Discovering a new dataset always makes for an exciting time at the Clark Library and provides an excellent opportunity to experiment. We recently learned about the newest version of the Institute of Museum and Library Services (IMLS) Museum Universe Data File. The dataset consists of information describing over 35,000 museums throughout the United States. The dataset describes location, type of museum, rural/urban status and tax information (e.g. revenue, income) where available. There is much more that could be done with this data, but we initially just wanted to get a sense of what the data look like on a map.
A full sized image is also available.
We decided to make a series of small static multiples of the different categories of museum provided in the data in order to see the national distribution. Seeing each of the maps side by side makes it easy to compare the distributions visually. We created our initial maps in ArcGIS for Desktop, producing a single small map for each of the nine categories of museum. We exported the image to a (rather unwieldy) Adobe Illustrator file. Illustrator was able to handle the 35,000 points, but just barely. We then changed the colors to a palette from Color Brewer. Despite working with these tools and methodologies on a regular basis, we were - as we often are! - surprised at how long it took to go from raw data to concept to final visualization.
We were initially interested in some of the tax data, but found the data to be too messy to work with in a reasonable way. Museums that were part of larger institutions, such as the Museum of Art at Duke listed with income of $12.5 billion, most likely had their revenue and income data drawn from the parent institution's tax information. Stanford University was listed as a museum, with no delineation from the rest of the university, with the highest income in the dataset of $17.6 billion. It is typical to find ourselves trying things out that don't ultimately work, and this is part of the process of building an understanding of a dataset's possibilities and limitations.
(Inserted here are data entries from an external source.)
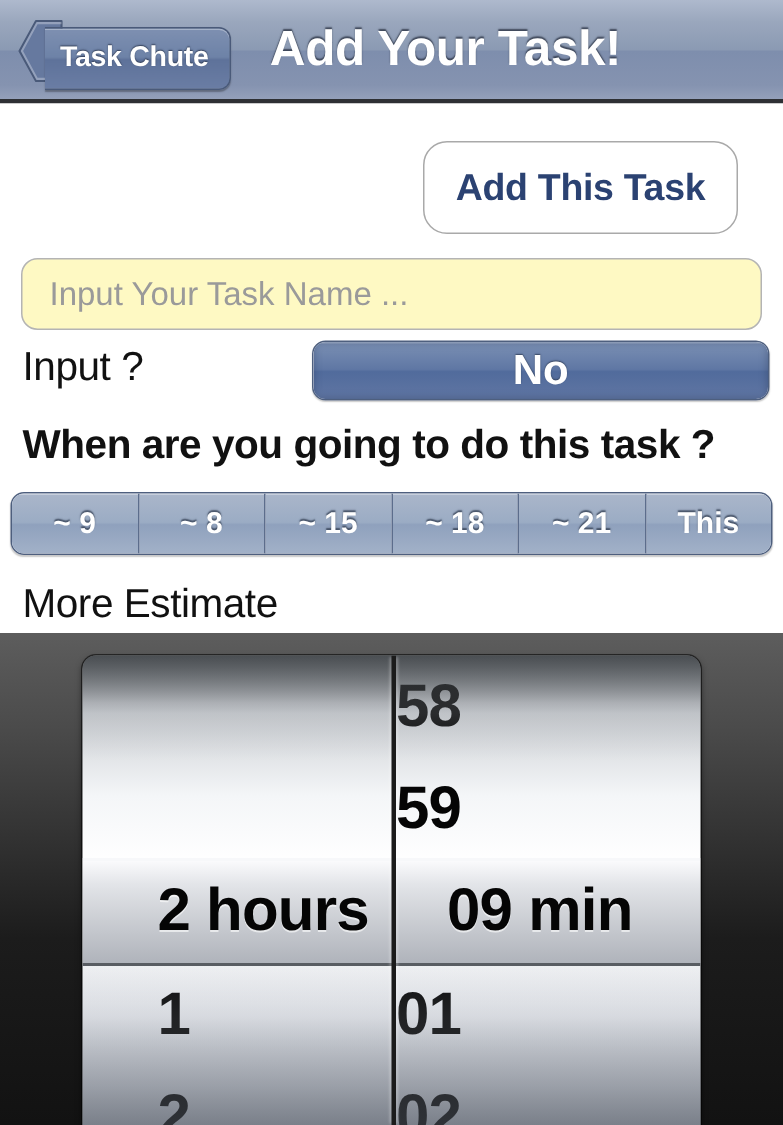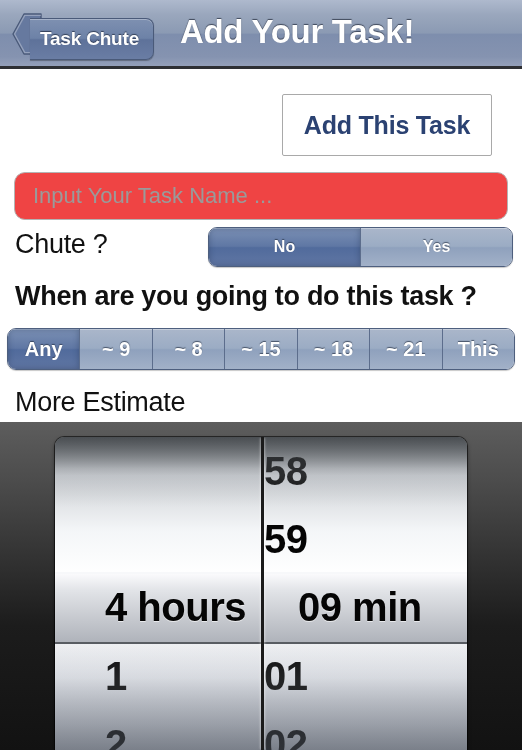"Add This Task" .addbtn { border-radius: 2px -> 16px }
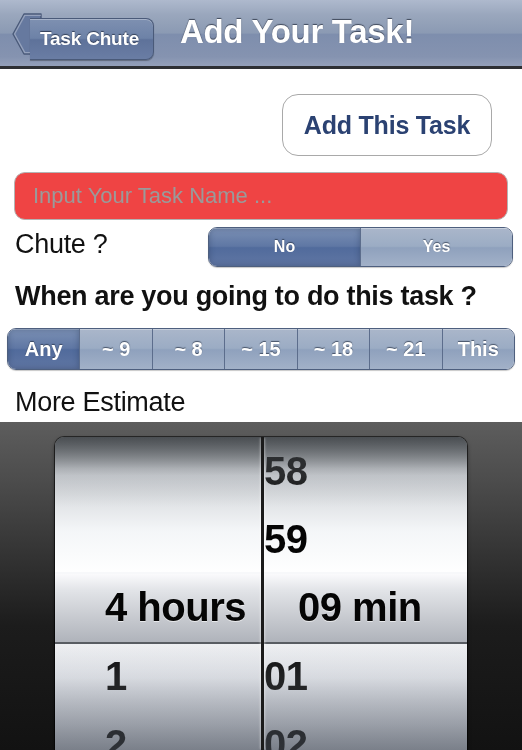"Input Your Task Name ..." .taskinput { background: #ef4444 -> #fef9c3 }
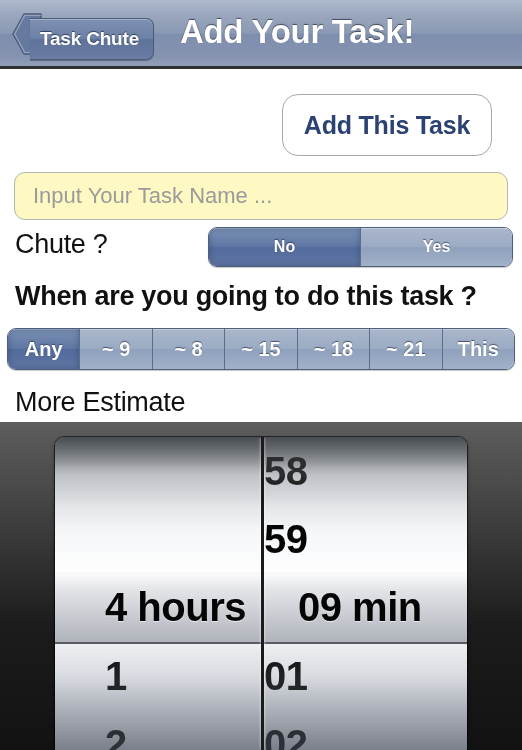"Chute ?" div.rowlabel { text: Chute -> Input }
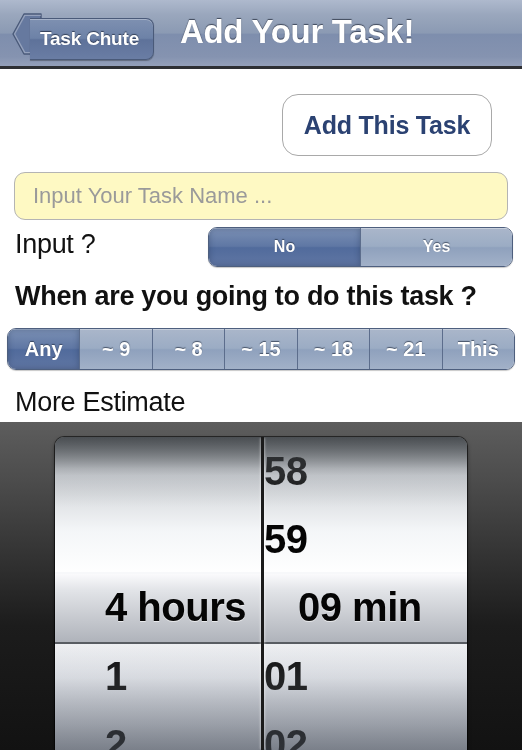"No" #repeat-seg { font-size: 16px -> 28px }
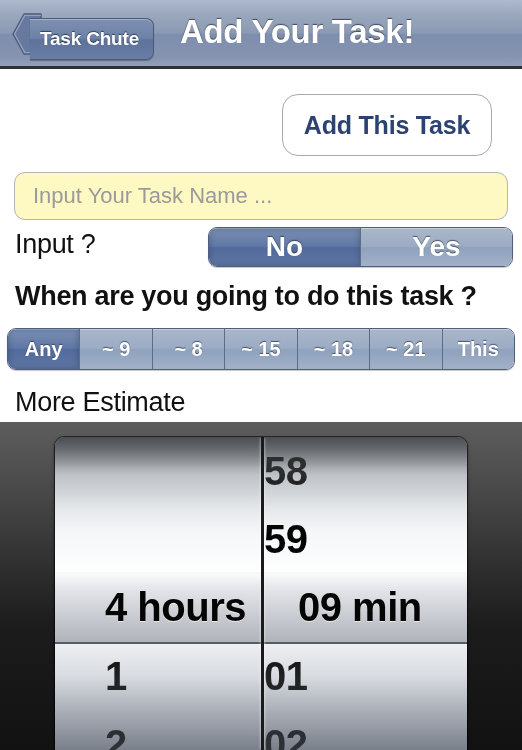"Yes" div.segitem { html: <div>Yes</div> -> none }
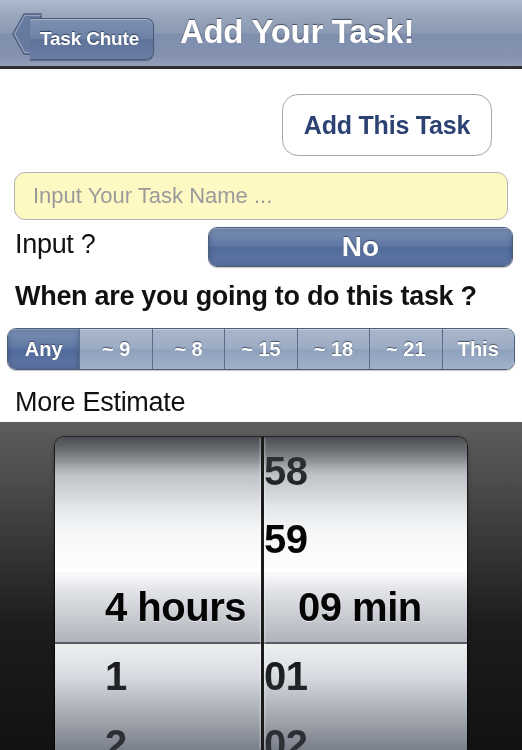"Any" div.segitem { html: <div>Any</div> -> none }
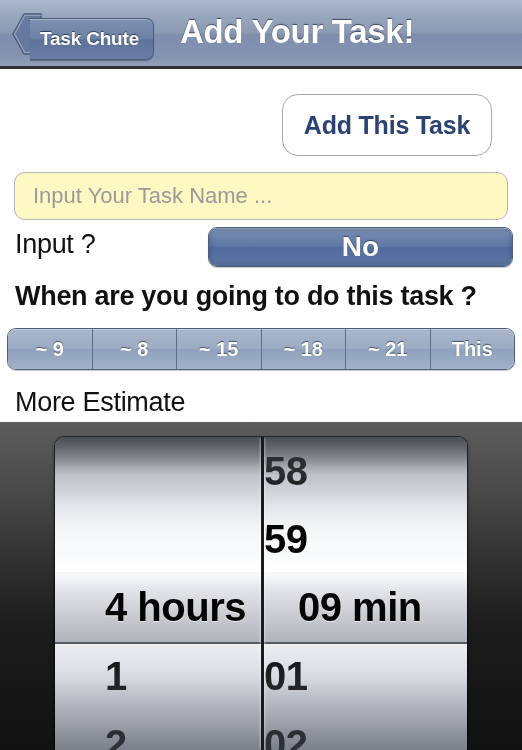"4 hours" div.bandtext { text: 4 -> 2 }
As we worked on creating the small multiples pictured above, we discussed next steps for exploring and visualizing this dataset. In the coming weeks we plan to produce a similar but interactive visualization using Leaflet or other open source web map technologies. The underlying data will be the exact same csv file with 35,000 records, but the choices we make with these tools will produce a very different visualization.
Justin Joque and Nicole Scholtz